Il cellulare sarebbe arrivato quasi vent’anni dopo, poco prima della diffusione del World Wild Web e della terza rivoluzione industriale generata dall’introduzione massiccia, in tutti i processi produttivi, dell’elettronica, delle telecomunicazioni e dell’informatica Vissuto dagli industriali italiani come il paradigma dell’inciampo alla “libera intrapresa”, lo Statuto ha rappresentato, invece, un prezioso compendio alla contrattazione e una leva formidabile per tutte quelle conquiste del mondo del lavoro che solo i cosiddetti “insider” potevano ottenere; conquiste che faticosamente ma inevitabilmente tracimavano, con l’intervento della magistratura, nella sempre vasta platea di “outsider”, di irregolari. Negli ultimi vent’anni una pubblicistica superficiale o, peggio, interessata, è però riuscita a far credere che i diritti siano “finiti”, cioè delimitati, e quindi da suddividere (invece che da estendere e moltiplicare); ma, soprattutto, ha istillato il sospetto che essi rappresentino dei “privilegi” a esclusivo vantaggio della “casta” dei “garantiti”, scatenando una guerra tra poveri che ha indebolito il mondo del lavoro e favorito l’avvento di una legislazione che rischia di far apparire l’Italia – come direbbe Arcuri – una sorta di Luna Park dei liberisti.
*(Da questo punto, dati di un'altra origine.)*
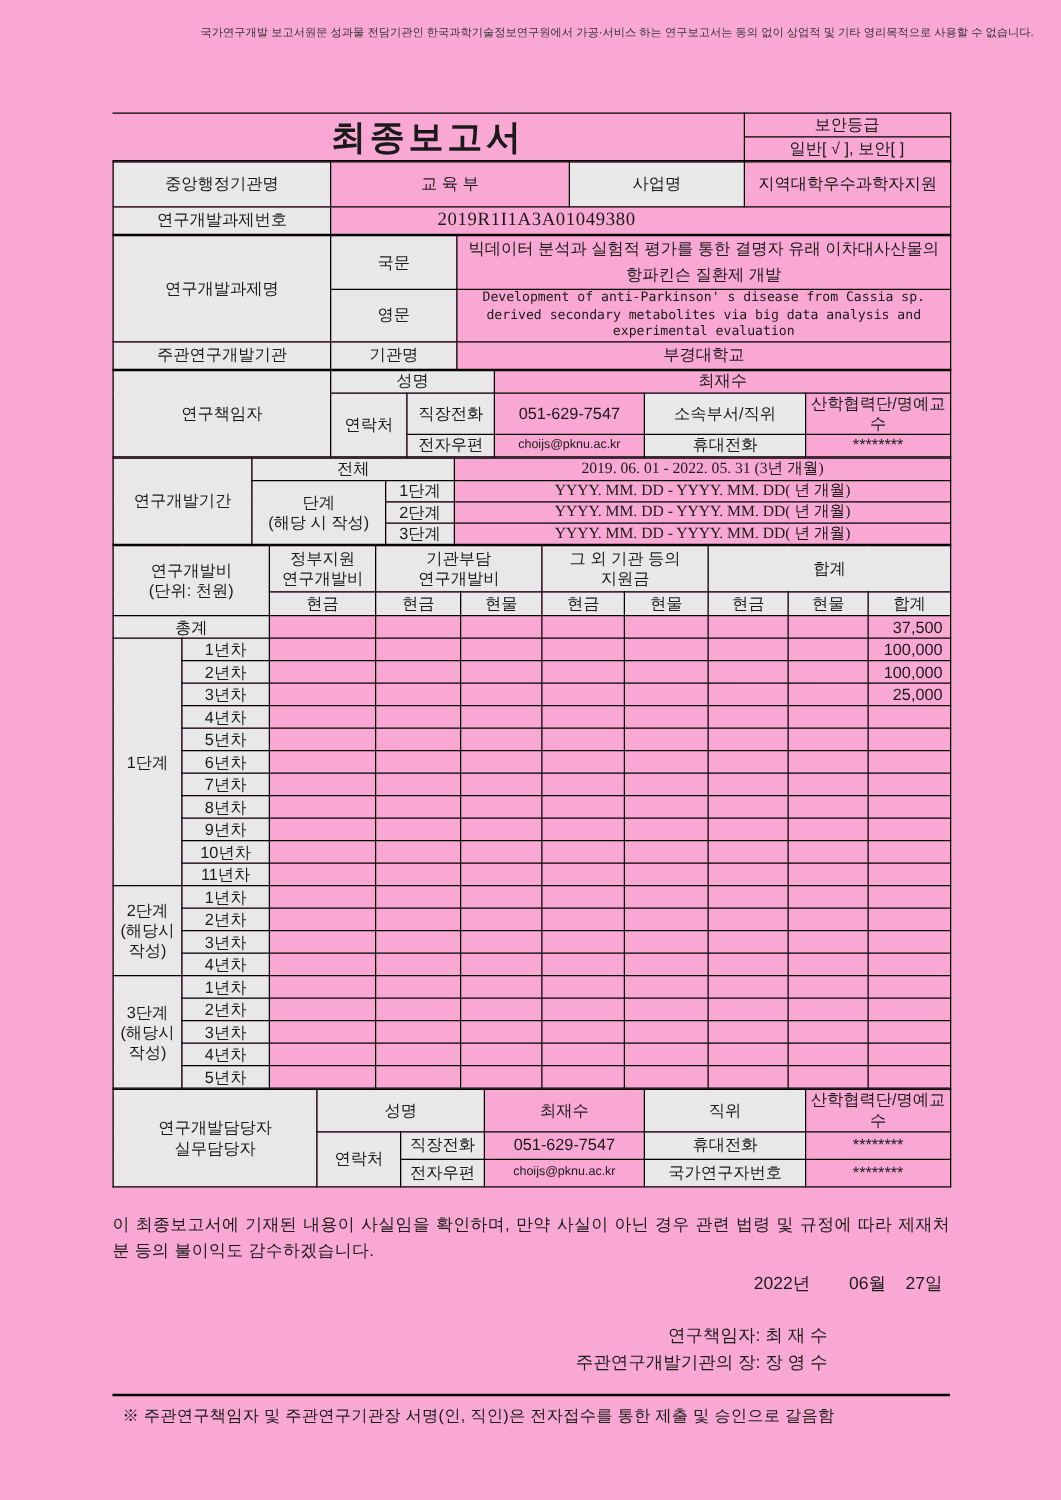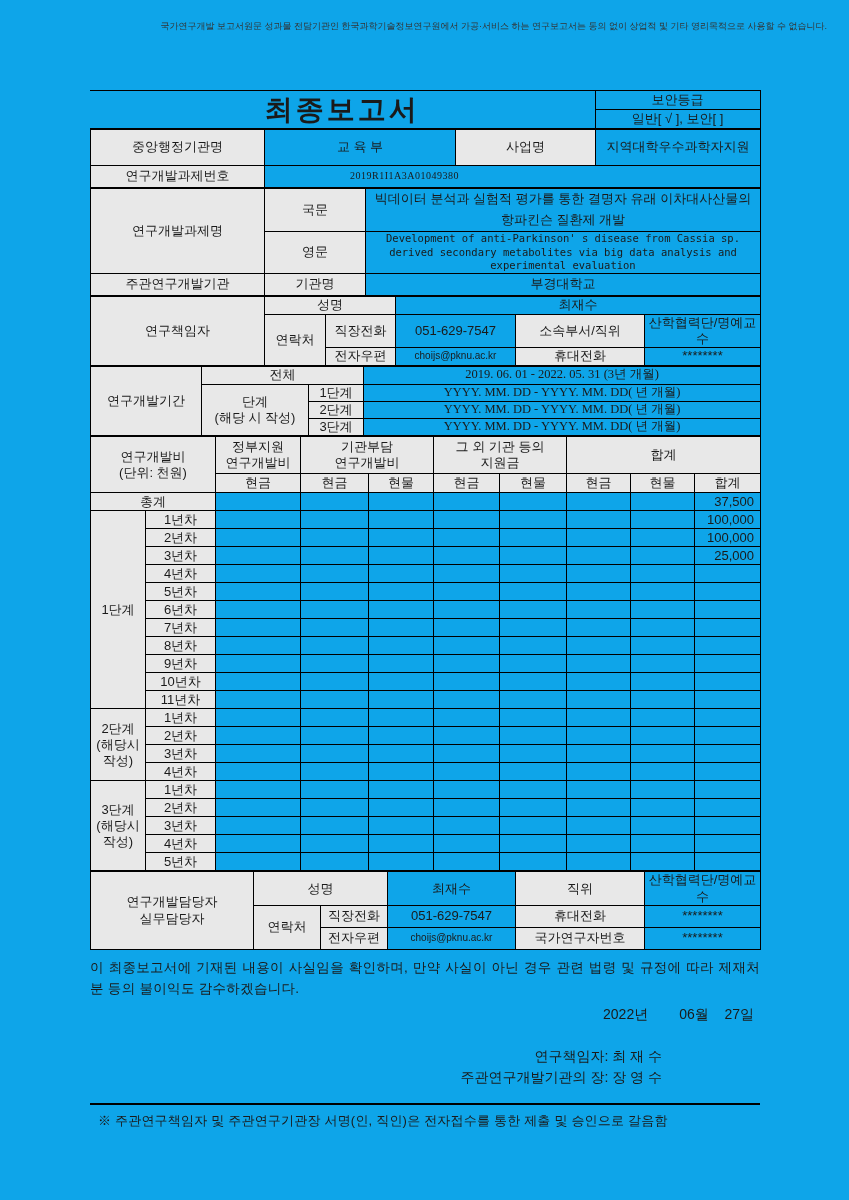"국가연구개발 보고서원문 성과물 전담기관인 한국과학기술정보연구원에서" #page { background: #0ea5e9 -> #f9a8d4 }
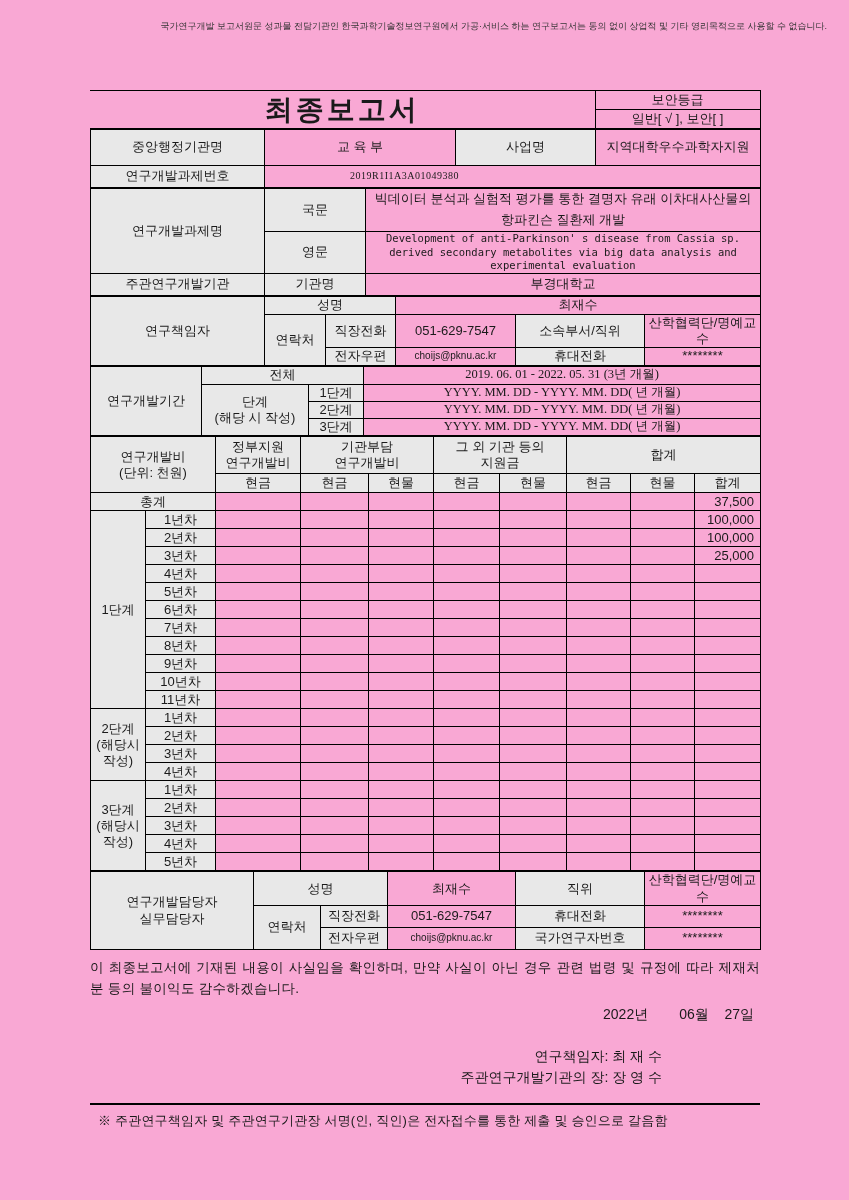"2019R1I1A3A01049380" .serifnum { font-size: 10px -> 15px }
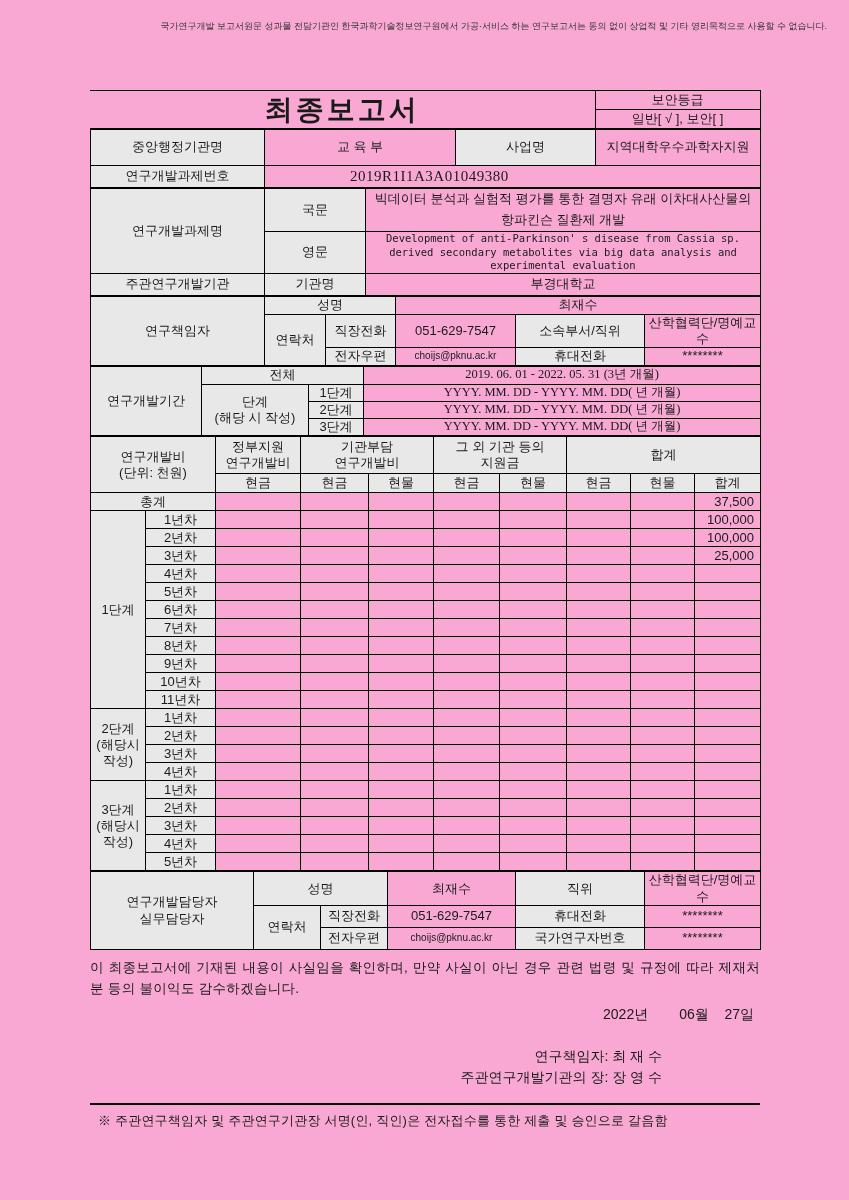"이 최종보고서에 기재된 내용이 사실임을" #statement { margin-top: 8px -> 20px }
Immagino che questa possa apparire una affermazione esagerata; bene, ammetto che ho utilizzato una iperbole, ma assicuro il lettore che in pochi altri Paesi industrializzati europei esiste una regolamentazione del diritto di sciopero più restrittiva della nostra, una permanente violazione del diritto alla privacy, una attenzione inferiore alla sicurezza e alla salute dei lavoratori, una diffusione così alta del fenomeno del caporalato, un ricorso ai contratti pirata più intensivo, una differenza di genere così evidente e conclamata. Una Repubblica “fondata sul lavoro” non dovrebbe esibire simili performance ma dovrebbe interrogarsi sull’opportunità – per me il bisogno – di mettere mano a un aggiornamento della normativa a tutela della dignità del lavoro e del lavoratore.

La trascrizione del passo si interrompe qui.